Five Healing Circles meetings were made with the victim, the respondent, and their families with each Circle lasting 3-4 hours. Each Circle promoted healing, peace, reconciliation with the respondent, the respondent’s family and community members who wanted to show support.

The respondent with parents with King County Executive Dow Constantine in March 2017.

The respondent’s mother attended a 3-Day Introductory Peacemaking Circle Training from April 26-28, 2017.

One Pre-Sentencing Circle and One Sentencing Circle that included the presence of the victim’s mother along with criminal justice stakeholders; friends and family from both parties. One home visit and approximately 20-25 hours of check-ins. The PCT stayed connected with the respondent via phone and text over the course of 7 months.

The following outline was agreed upon in the Sentencing Circle as a conclusion to this case:

  • Reimbursement to the victim’s family for eight of the 12 counseling sessions the victim partook in for self-care and healing work. Each session cost $120 for a total of $960.
  • The respondent paid two sessions, three sessions paid by the respondent’s family, three sessions paid from funds provided by the community and the Peacemaking Coordinating Team.
  • The respondent’s father kindly agreed to show support to the victim and the victim’s mother by offering to pay for a trip as an opportunity to spend time with each other to rebuild their relationship along with having a positive experience coming from the respondent and his family.

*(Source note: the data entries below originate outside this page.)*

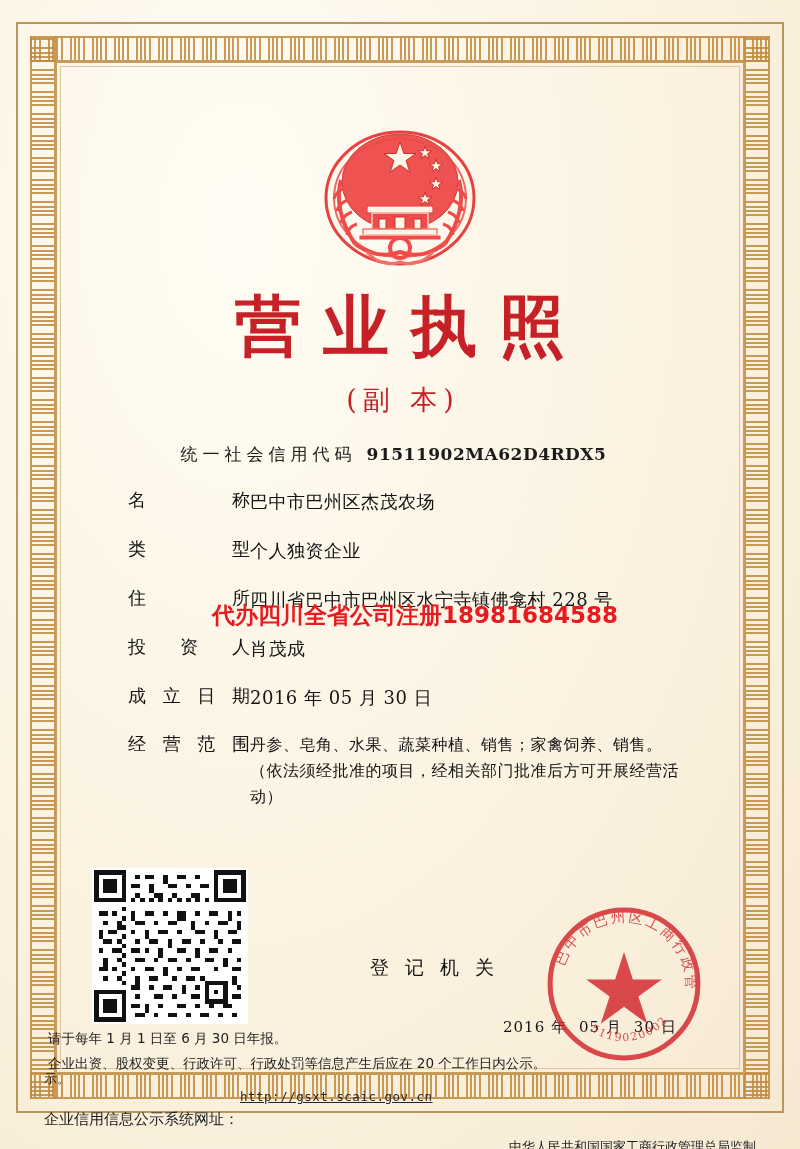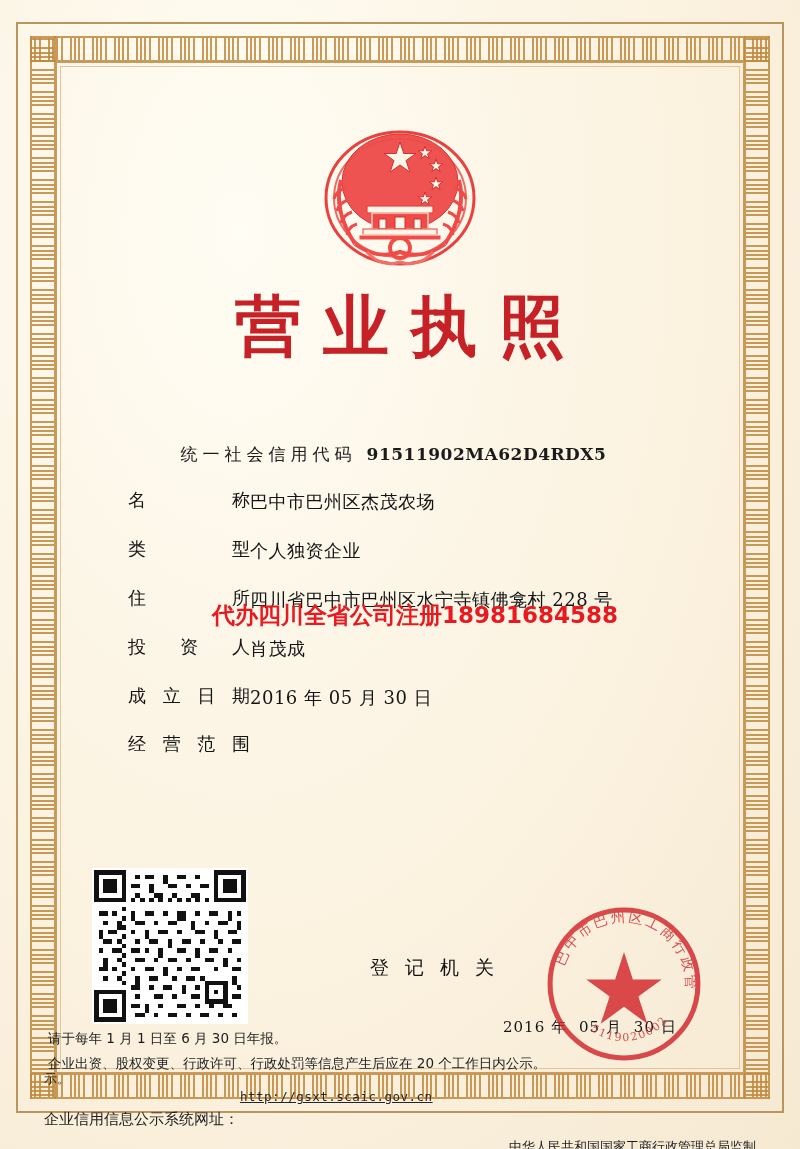--- a/index.html
+++ b/index.html
@@ -311,20 +311,21 @@
         <path d="M140,68 q9,3 11,11 M137,80 q9,3 11,11 M133,92 q9,3 11,11 M128,104 q9,3 10,11" stroke="#ee4b49" stroke-width="3" fill="none"></path>
 
         <circle cx="85" cy="128" r="10" fill="none" stroke="#ee4b49" stroke-width="4"></circle>
         <path d="M40,124 Q62,140 85,132 Q108,140 130,124" fill="none" stroke="#ee4b49" stroke-width="4"></path>
         <path d="M52,132 Q66,148 85,142 Q104,148 118,132" fill="none" stroke="#f0706b" stroke-width="3"></path>
       </g>
     </svg>
   </div>
 
   <div class="title">营业执照</div>
+  <div class="subtitle">(副 本)</div>
 
   <div class="credit-code">
     <span class="label">统一社会信用代码</span><span class="value">91511902MA62D4RDX5</span>
   </div>
 
   <div class="fields">
 
     <div class="row">
       <div class="k">
         <span>名</span>
@@ -368,20 +369,21 @@
       <div class="v">2016 年 05 月 30 日</div>
     </div>
 
     <div class="row scope">
       <div class="k">
         <span>经</span>
         <span>营</span>
         <span>范</span>
         <span>围</span>
       </div>
+      <div class="v">丹参、皂角、水果、蔬菜种植、销售；家禽饲养、销售。（依法须经批准的项目，经相关部门批准后方可开展经营活动）</div>
     </div>
 
   </div>
 
   <div class="watermark">代办四川全省公司注册18981684588</div>
 
   <div class="qr">
     <svg class="qrgrid" viewBox="0 0 33 33" xmlns="http://www.w3.org/2000/svg" shape-rendering="crispEdges">
       <rect width="33" height="33" fill="#ffffff"></rect>
       <g fill="#111111">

In addition the Peacemaking Coordinating Team also recommended the following:

  • As a way to give back and pay it forward, 6 months of volunteer work with the Peacemaking Coordinating Team which included:
  1. Attend the Peacemaking Coordinating Team meetings once a month
  2. Participate and help lead a monthly Young Men’s Circle in support of other young people who are going through similar situations.
  3. The respondent, with the support of his brothers and parents, has agreed to these recommendations as a way to heal the harm he has caused to the victim, the victim’s family and to the community at large.

The Peacemaking Coordinating Team expressed gratitude to the victim and the victim’s family who graciously permitted the respondent and his family to participate in the Peacemaking Circle process. Their generosity and commitment have given space for the healing process to begin for both families. Appreciation was made to the court, our criminal justice partners and the community for the continued support of our work.


The Rev. Terri Stewart serves as associate pastor of Riverton Park UMC. Thary Sun Lim is a member of the King County Peacemaking Coordinating Team.